- WHAT IS REQUIRED:
Wherever a picture appears, skip it and retype the rest of the data exactly.
====== MATERIAL SHOWN ======
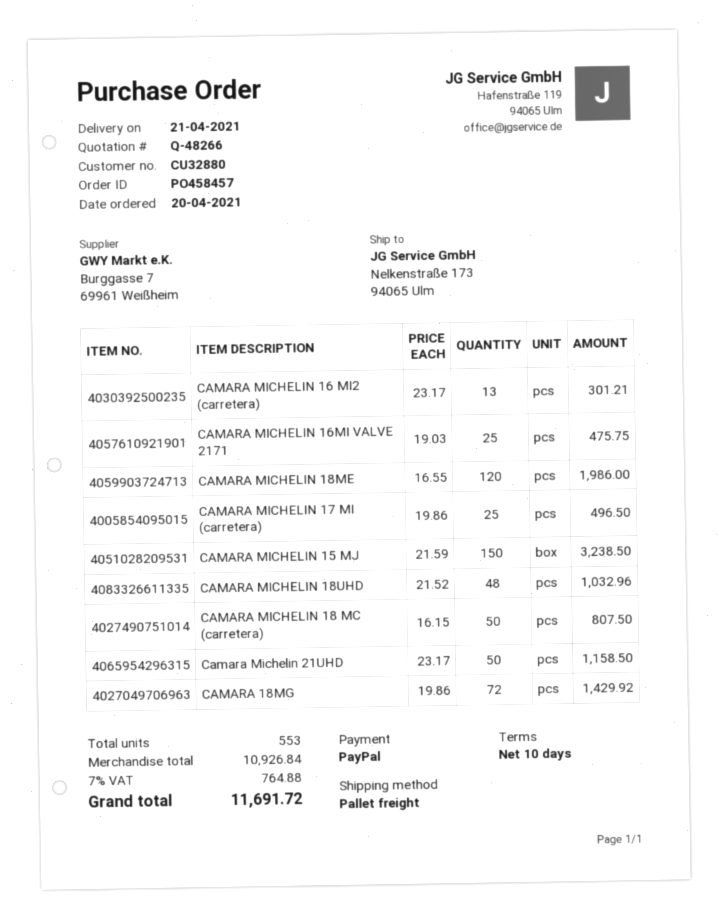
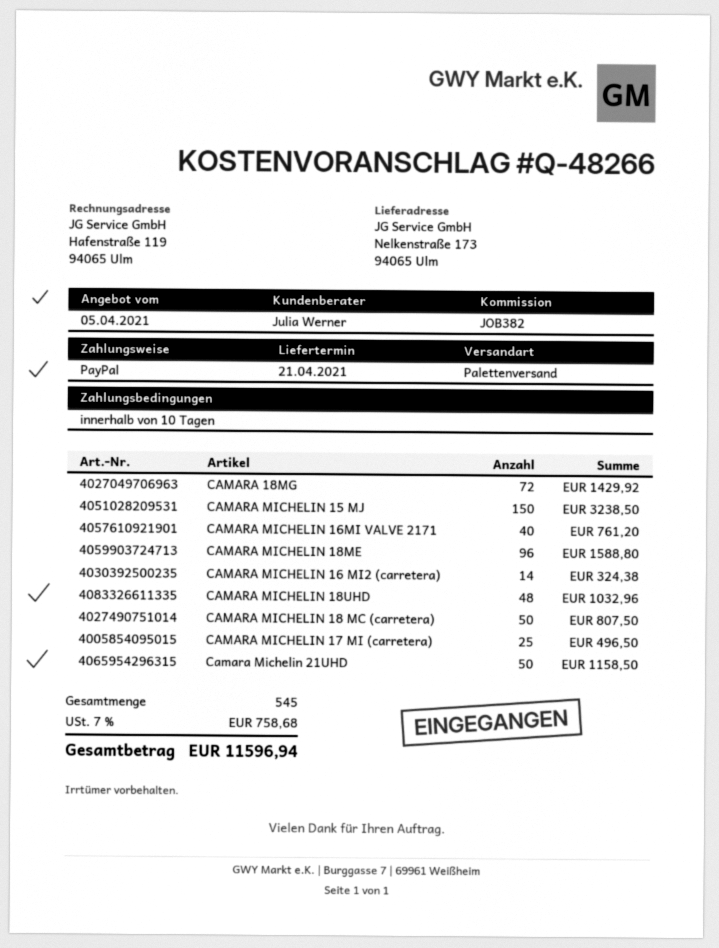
CAMARA MICHELIN 16 MI2 (carretera): 13 for 301.21 -> 14 for 324.38
CAMARA MICHELIN 16MI VALVE 2171: 25 for 475.75 -> 40 for 761.20
CAMARA MICHELIN 18ME: 120 for 1986.00 -> 96 for 1588.80
total quantity: 553 -> 545
tax: 7% = 764.88 -> 7% = 758.68
total: 11691.72 -> 11596.94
======
- EXERCISE RESPONSE:
CAMARA MICHELIN 16 MI2 (carretera): 13 for 301.21 -> 14 for 324.38
CAMARA MICHELIN 16MI VALVE 2171: 25 for 475.75 -> 40 for 761.20
CAMARA MICHELIN 18ME: 120 for 1986.00 -> 96 for 1588.80
total quantity: 553 -> 545
tax: 7% = 764.88 -> 7% = 758.68
total: 11691.72 -> 11596.94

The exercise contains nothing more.